● WORK INSTRUCTIONS: Take the lines in the listing below from the line with "margin-left: none ->" up to and including the line with "gap: 6px ->" and set them down exactly, skipping pictures and adding nothing.

● SUPPLIED DATA:
-.-.-
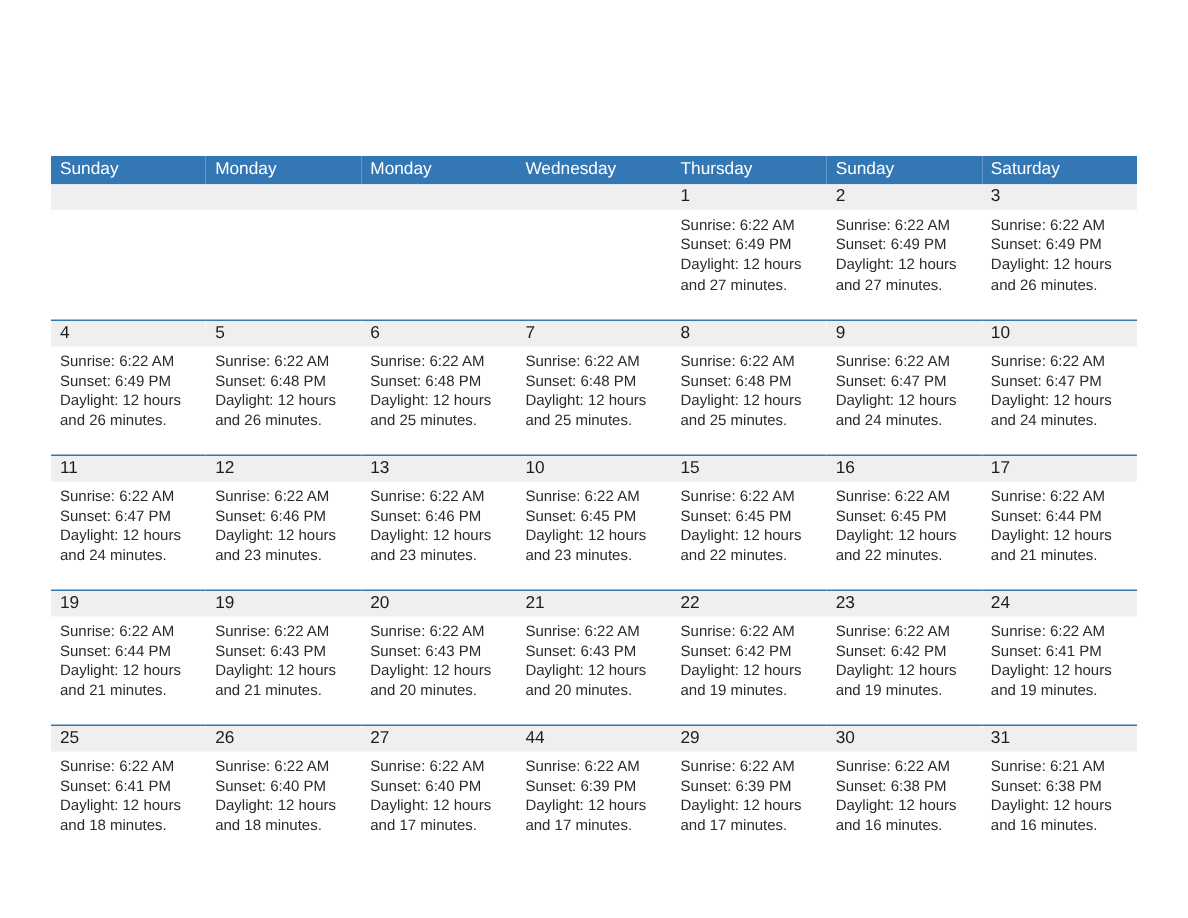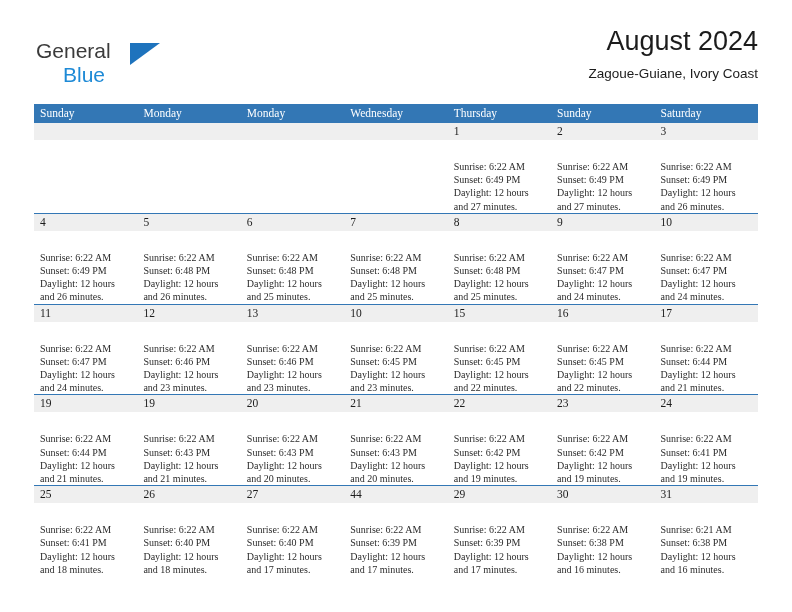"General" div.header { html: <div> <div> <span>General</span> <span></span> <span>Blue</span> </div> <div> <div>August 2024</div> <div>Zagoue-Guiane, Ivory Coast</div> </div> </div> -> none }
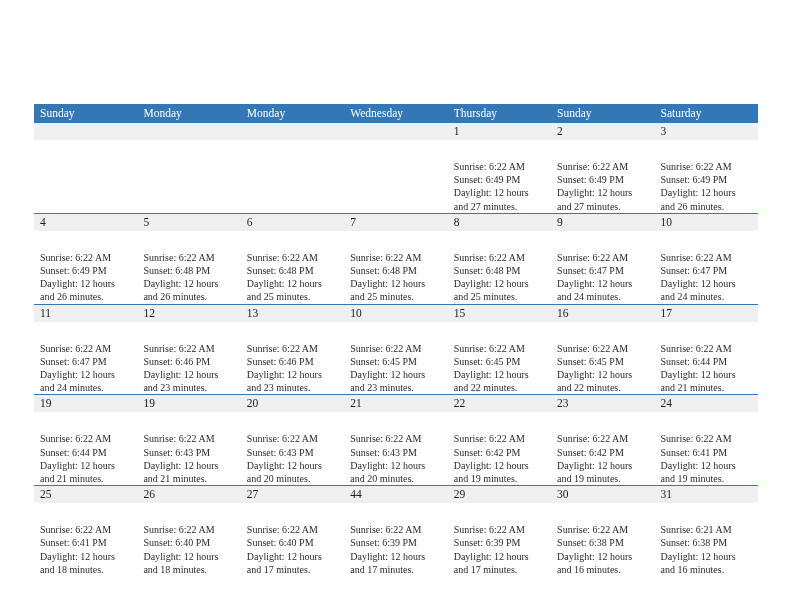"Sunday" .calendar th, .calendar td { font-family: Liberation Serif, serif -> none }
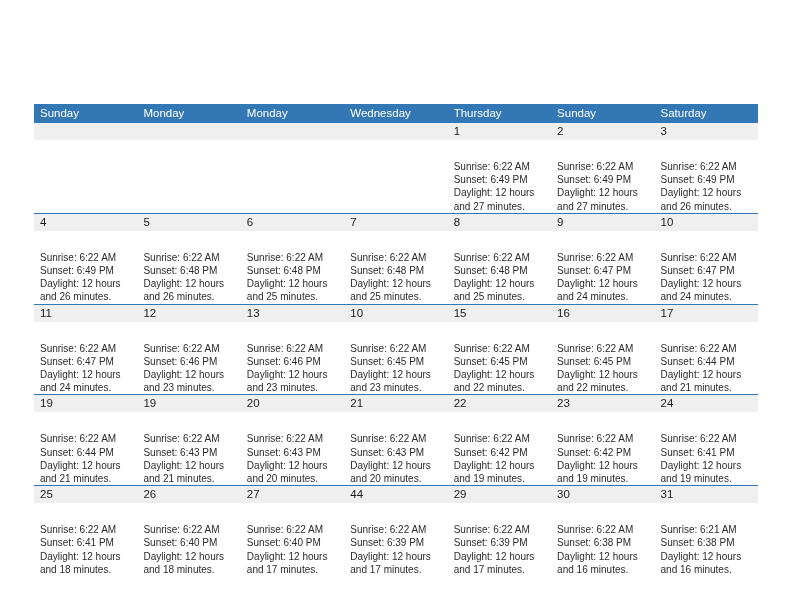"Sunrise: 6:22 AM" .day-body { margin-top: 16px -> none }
-.-.-
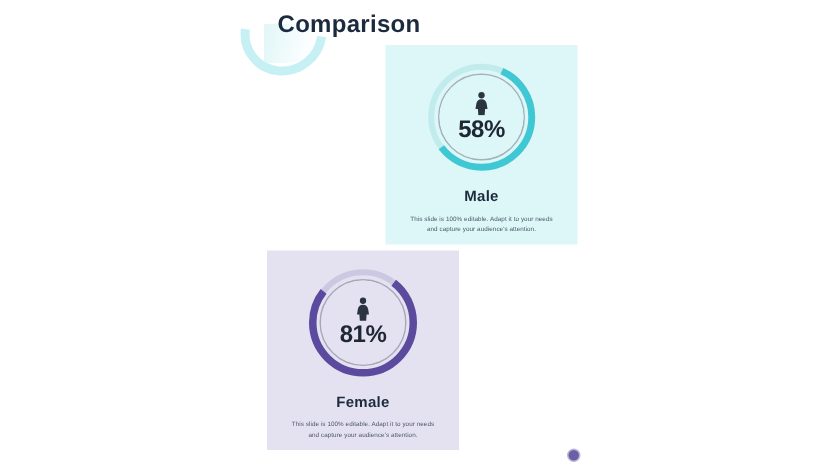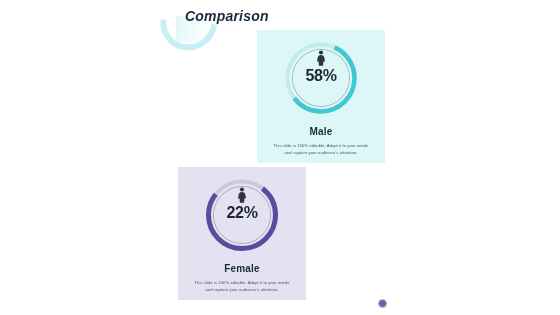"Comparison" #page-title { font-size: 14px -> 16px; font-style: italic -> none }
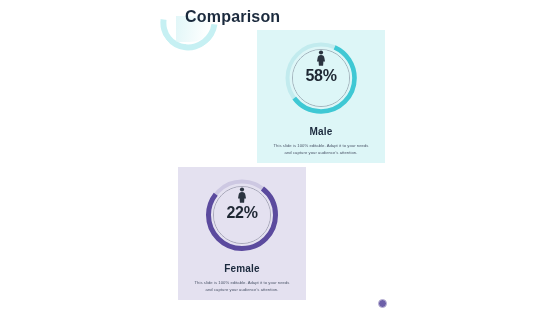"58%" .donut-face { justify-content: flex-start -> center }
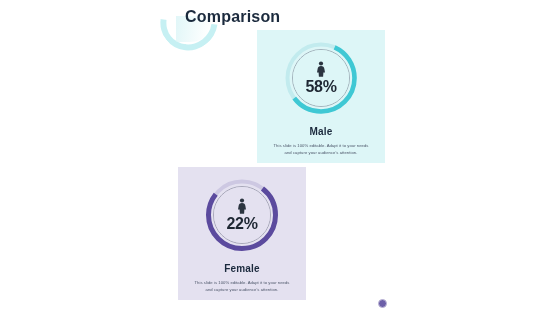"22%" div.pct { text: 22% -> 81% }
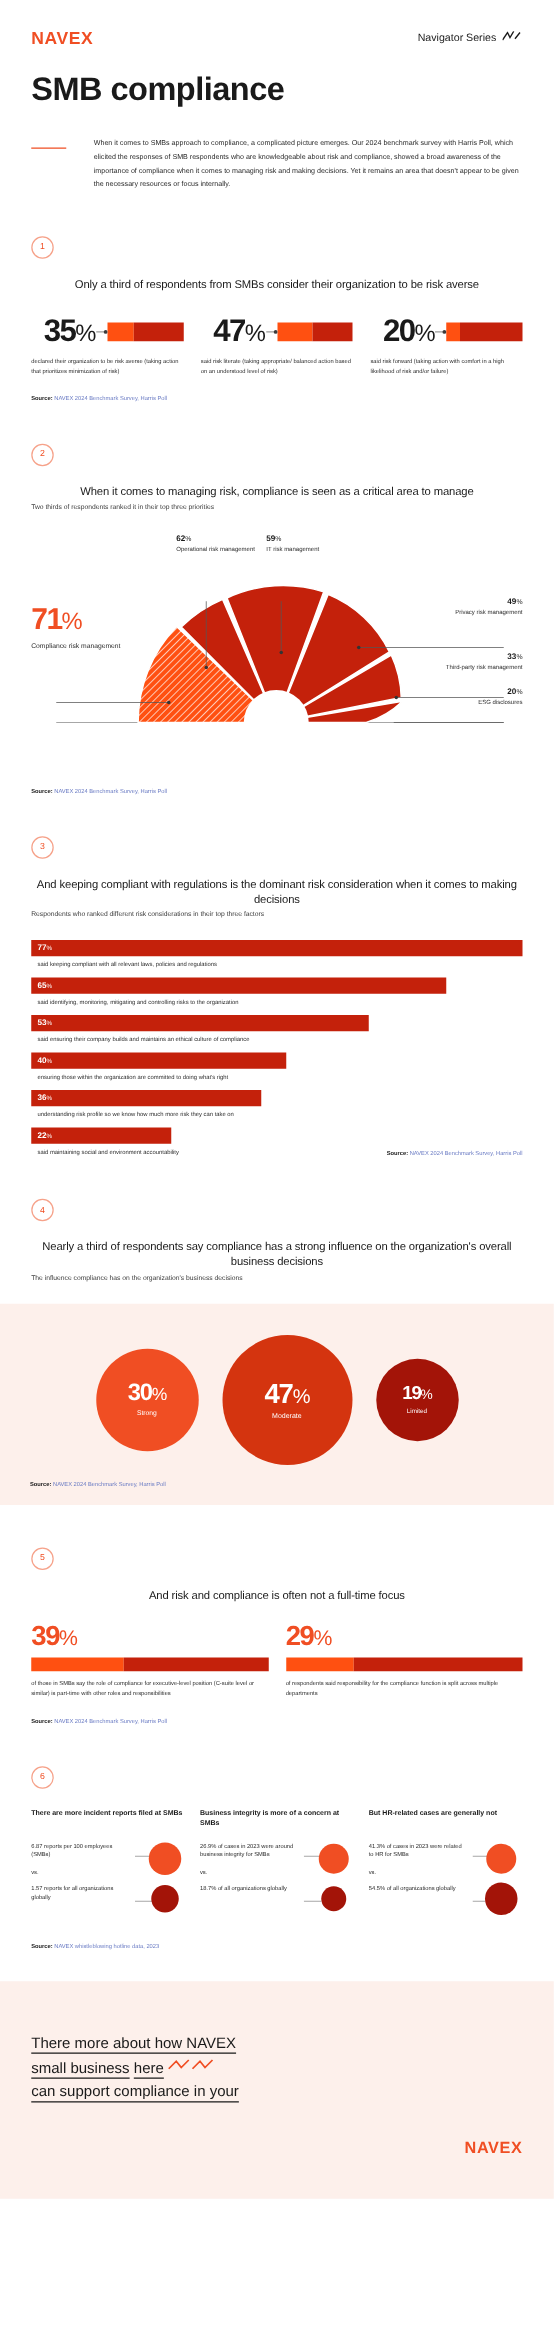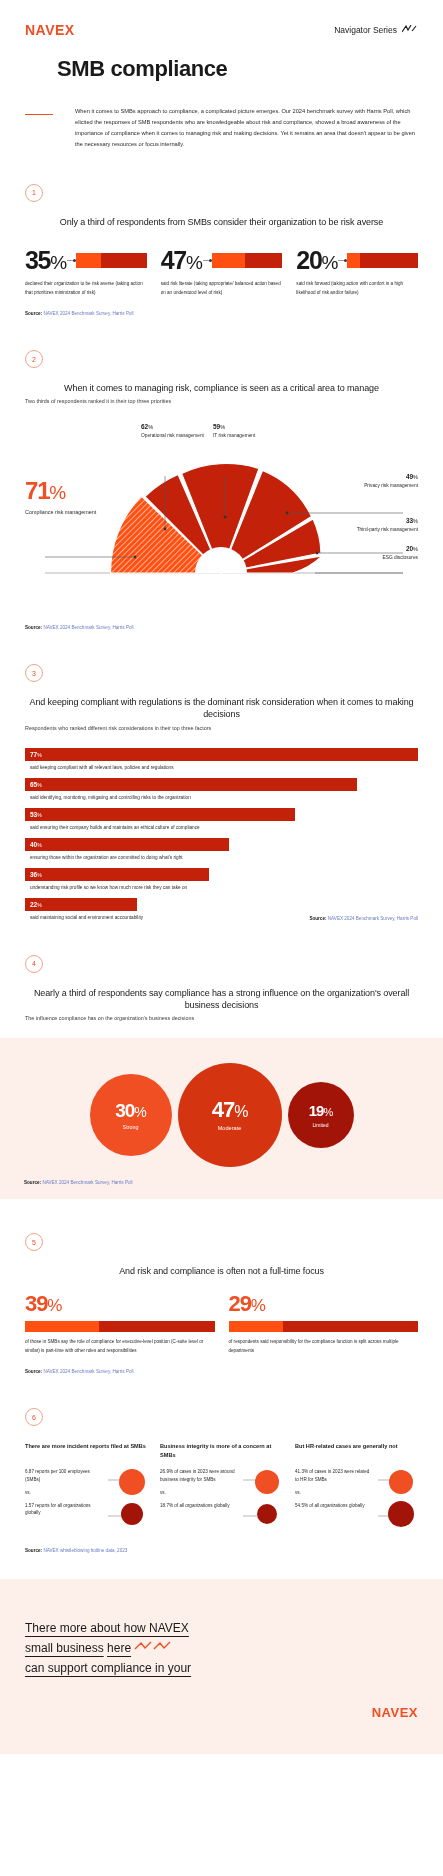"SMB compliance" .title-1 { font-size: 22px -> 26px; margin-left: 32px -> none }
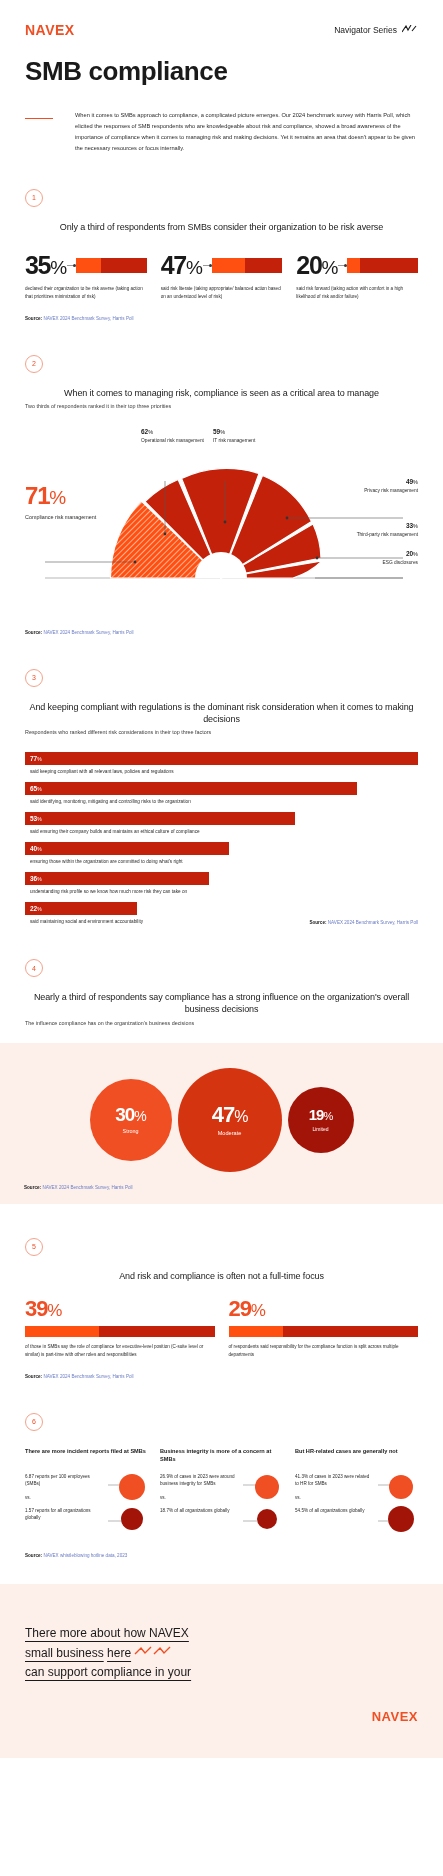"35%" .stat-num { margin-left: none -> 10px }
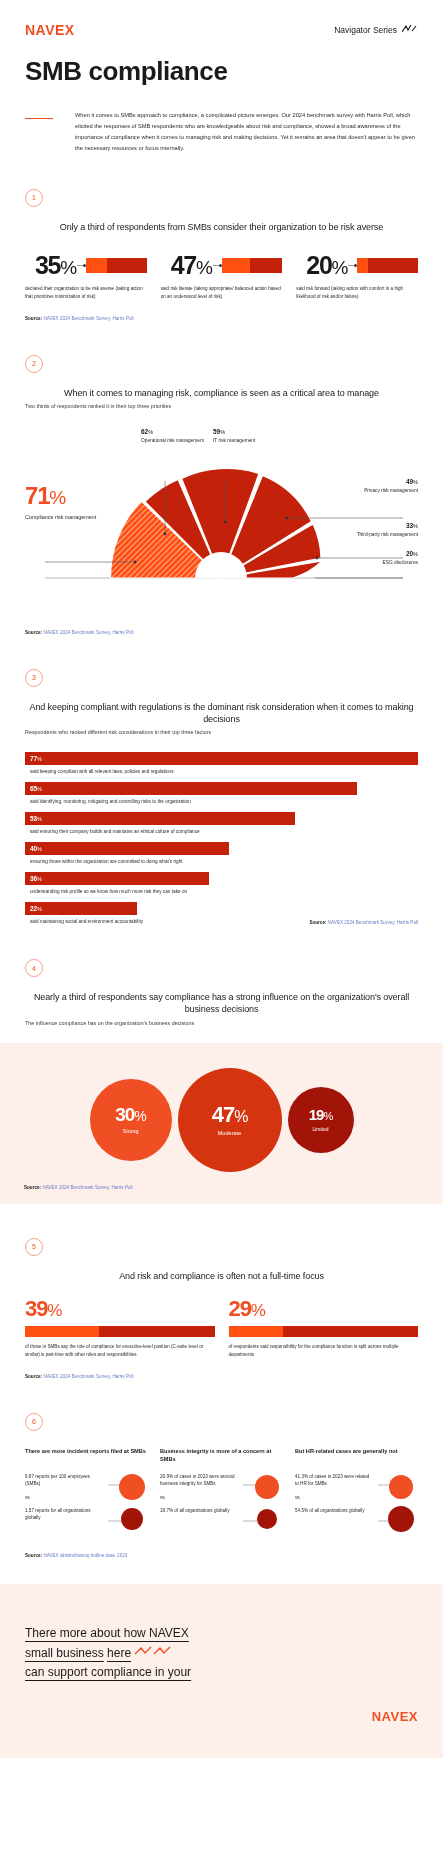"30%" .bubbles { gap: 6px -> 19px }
-.-.-
● EXERCISE SOLUTION:
"35%" .stat-num { margin-left: none -> 10px }
"30%" .bubbles { gap: 6px -> 19px }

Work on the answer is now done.